Behind increased defence
Share
G7 Issue

Behind increased defence

Chinese foreign policy may have catalysed the region’s democracies to adopt stronger defence postures, but there are other factors at play behind a shared resolve to resist authoritarian threats to world order

However one wishes to characterise China’s actions – confident, assertive, aggressive – it is clear that Chinese foreign policy has catalysed its region’s democracies to adopt stronger defence postures. Remarkably, in December 2022 the government of Fumio Kishida mandated Japan’s defence spending to reach an estimated 40 to 43 trillion yen during the period 2023–2027. This means that over that five-year span Japan will spend roughly 1.4 times as much on defence as China does in a single year (according to the Chinese Communist Party’s official figures). Despite this asymmetry, this earmark reflects a very significant step towards ‘normalising’ Japanese defence policy; it elevates Japan’s defence posture globally, with defence spending to reach levels akin to those of Germany and the United Kingdom. Indeed, the Kishida government plans to bring defence spending to 2% of gross domestic product by 2027 – the aspirational benchmark of the North Atlantic Treaty Organization. Further reflecting doctrinal shifts, Japan’s new National Security Strategy enables the Japanese Self-Defense Forces to use ‘counterstrike’ weaponry to retaliate against foreign military targets if attacked. The threat posed by a rapidly improving Chinese missile arsenal clearly factored into this decision.

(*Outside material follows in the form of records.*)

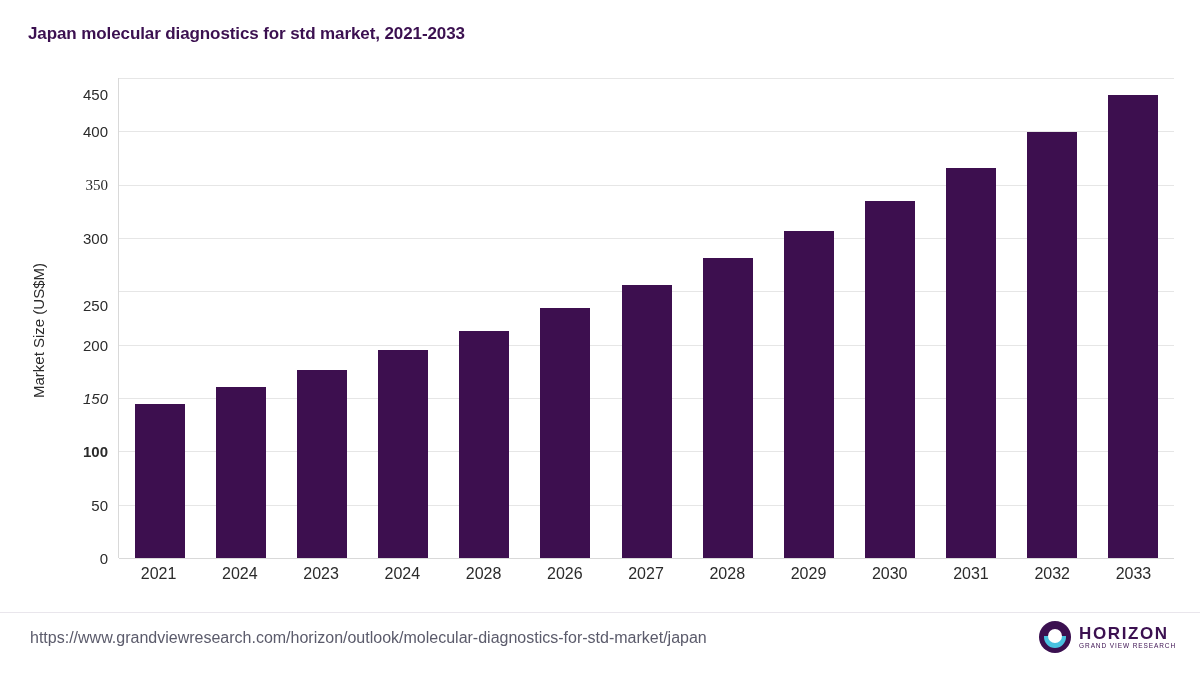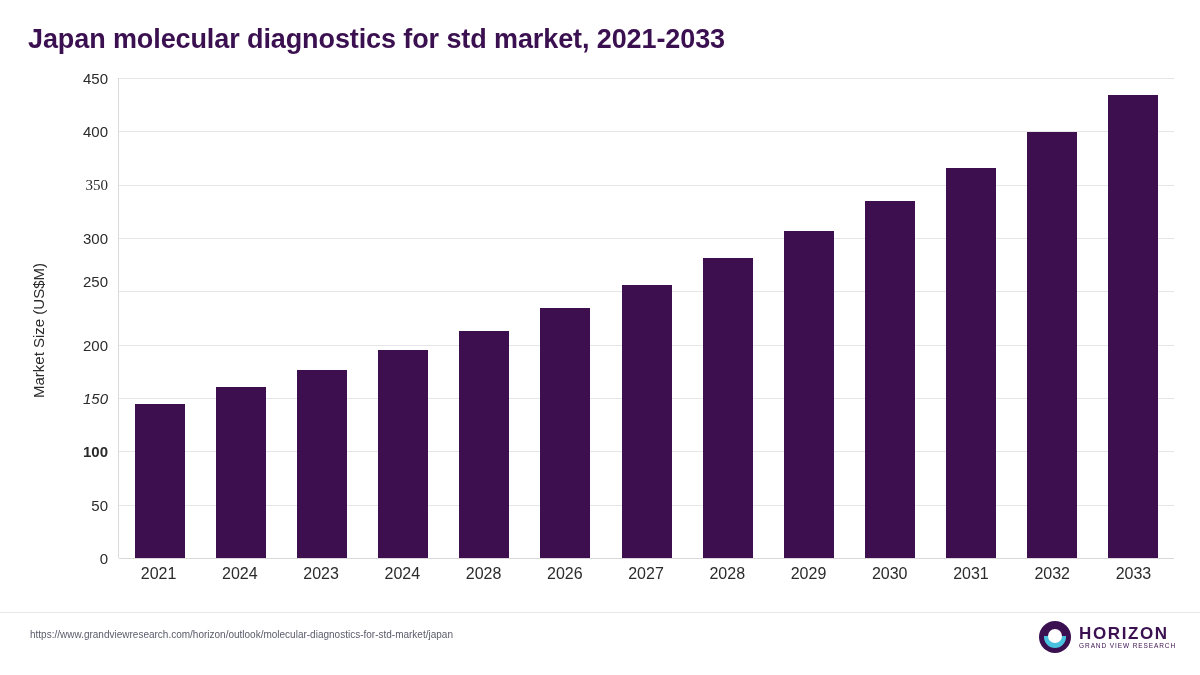--- a/index.html
+++ b/index.html
@@ -27,7 +27,7 @@
     position: absolute;
     left: 28px;
     top: 24px;
-    font-size: 27px;
+    font-size: 17px;
     font-weight: bold;
     color: #3b1050;
     letter-spacing: -0.1px;

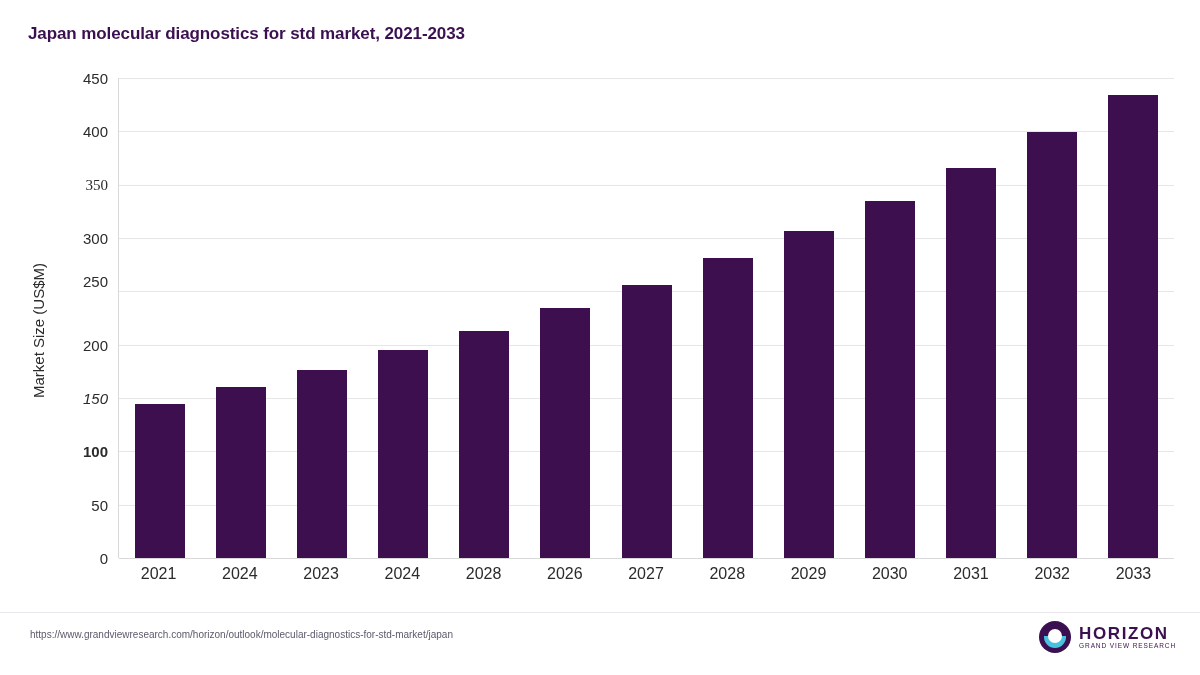--- a/index.html
+++ b/index.html
@@ -225,7 +225,7 @@
         <div class="y-tick" style="top: 160px;">300</div>
         <div class="y-tick" style="top: 106.667px; font-family: Liberation Serif, serif;">350</div>
         <div class="y-tick" style="top: 53.3333px;">400</div>
-        <div class="y-tick" style="top: 0px; text-align: right;">450</div>
+        <div class="y-tick" style="top: 16px; text-align: right;">450</div>
       </div>
 
     <div id="grid-area">

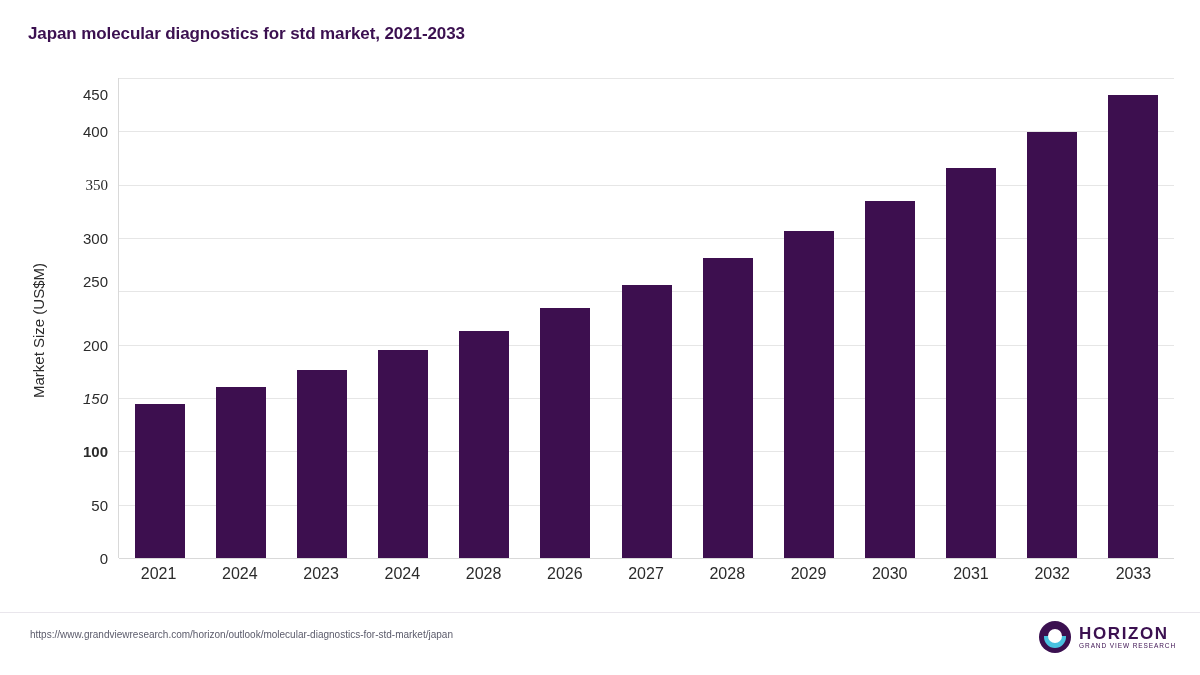--- a/index.html
+++ b/index.html
@@ -221,7 +221,7 @@
         <div class="y-tick" style="top: 373.333px; font-weight: bold;">100</div>
         <div class="y-tick" style="top: 320px; font-style: italic;">150</div>
         <div class="y-tick" style="top: 266.667px;">200</div>
-        <div class="y-tick" style="top: 203px;">250</div>
+        <div class="y-tick" style="top: 227px;">250</div>
         <div class="y-tick" style="top: 160px;">300</div>
         <div class="y-tick" style="top: 106.667px; font-family: Liberation Serif, serif;">350</div>
         <div class="y-tick" style="top: 53.3333px;">400</div>

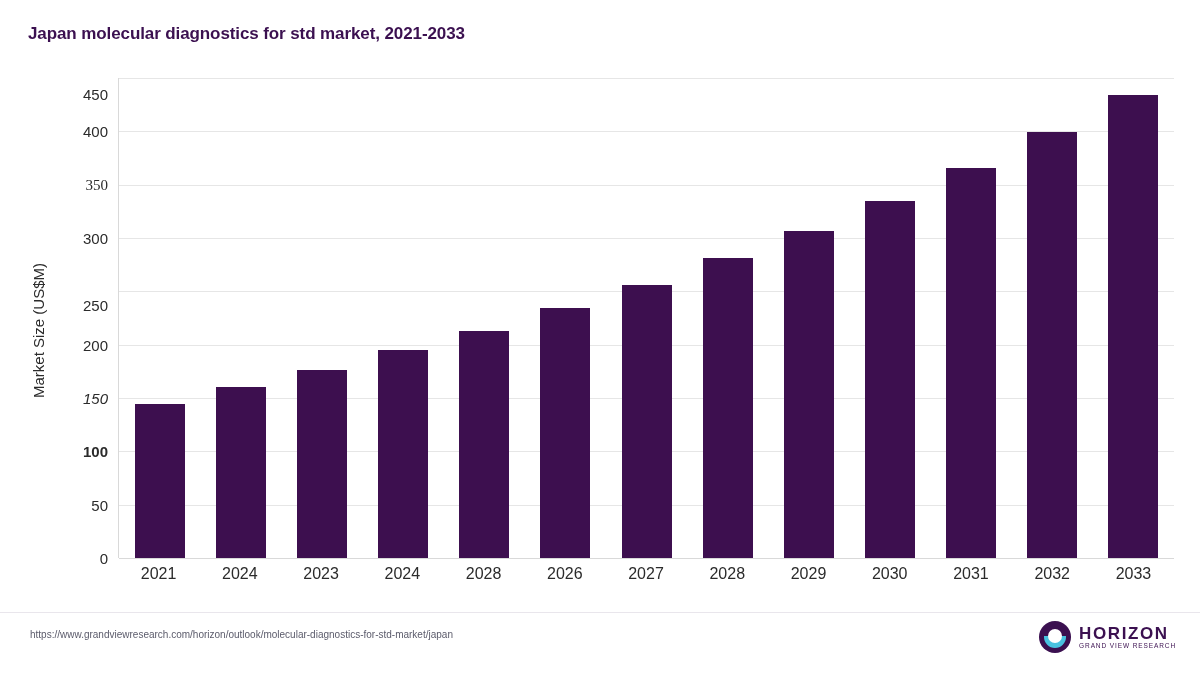--- a/index.html
+++ b/index.html
@@ -145,7 +145,7 @@
     position: absolute;
     left: 30px;
     top: 629px;
-    font-size: 10px;
+    font-size: 16px;
     color: #5b5b6b;
     white-space: nowrap;
   }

In Korea, foreign policy was but one subject in a crowded domestic political discourse in the 9 March 2022 election, but it is still telling that the Korean electorate chose the People Power Party over a more dovish Democratic Party of Korea. PPP president Yoon Suk yeol explicitly campaigned on bolstering Korean foreign policy to be more responsive to security challenges from China and North Korea. One year after taking office, though, President Yoon is juggling security imperatives with the realities of trade dependence on China. He is evidently leery of disrupting economic activity with Korea’s largest trading partner in an already trying global economic climate for growth. President Yoon has watered down some of the assertiveness expressed during his electoral campaign. He has eschewed more Terminal High-Altitude Area Defence systems, for example – the deployment of which on Korean soil Beijing deplores.

Opposite trajectory

In the Philippines, the storyline is evolving in the opposite direction. Prior to assuming office, President Ferdinand ‘Bongbong’ Marcos planned on shifting China-Philippines relations into a “higher gear”, but the geopolitics of the South China Sea have resulted in a shift into reverse. Beijing’s refusal to acknowledge Manila’s rights in the South China Sea, coupled with its failure to follow through on earlier economic commitments to former president Rodrigo Duterte, has led the Philippines to tilt towards the United States. In February 2023, Washington and Manila accelerated the bilateral Enhanced Defense Cooperation Agreement, initially signed in 2014 but until recently dormant. This acceleration allows American forces to access “four new ‘Agreed Locations’ in strategic areas of the country”. Although the “agreed locations” are not confirmed, at least some are reportedly on the shores of the Philippines’ northern island of Luzon on both the South China and Philippine Seas. The proximity of US troops to the Taiwan Strait would also effectively enhance US integrated deterrence vis-à-vis a Chinese Communist Party mulling military action against Taiwan. Although the more technical aspects of the upgraded EDCA can get lost in the larger narrative, it is nonetheless evident that Manila has signalled to Beijing that the days of the Duterte administration’s pro-China policy are over.

China is but one factor conditioning the region’s democracies to adopt stronger defence policies. North Korea conducted a record number of missile tests in 2022 – nearly 100 – which directly played into conditioning two of the developments discussed above: a significant upgrade of Japanese missile defence capabilities and discussions about deploying additional THAAD batteries to Korea.

Russia’s war in Ukraine continues to compound the vulnerabilities facing East and Southeast Asian countries. Immediately following the 2022 G7 Elmau Summit, President Yoon and Prime Minister Kishida attended a NATO summit in Madrid, and in November 2022 Korea opened a diplomatic mission to NATO. Increased Japanese and Korean interest in engagement with NATO is one of several indications that many Southeast and East Asian democracies see Russian aggression against Ukraine as a threat not just to European but to global security. To quote Singaporean prime minister Lee Hsien Loong, “if a principle is accepted that crazy decisions and historical errors are the justification for invading somebody else, I think many of us are going to be feeling very insecure in the Asia-Pacific, but also in the rest of the world”.

The leitmotif of East Asian security since the 2022 Elmau Summit and for the 2023 Hiroshima Summit, in short, is a gelling of democratic resolve to resist authoritarian threats to world order.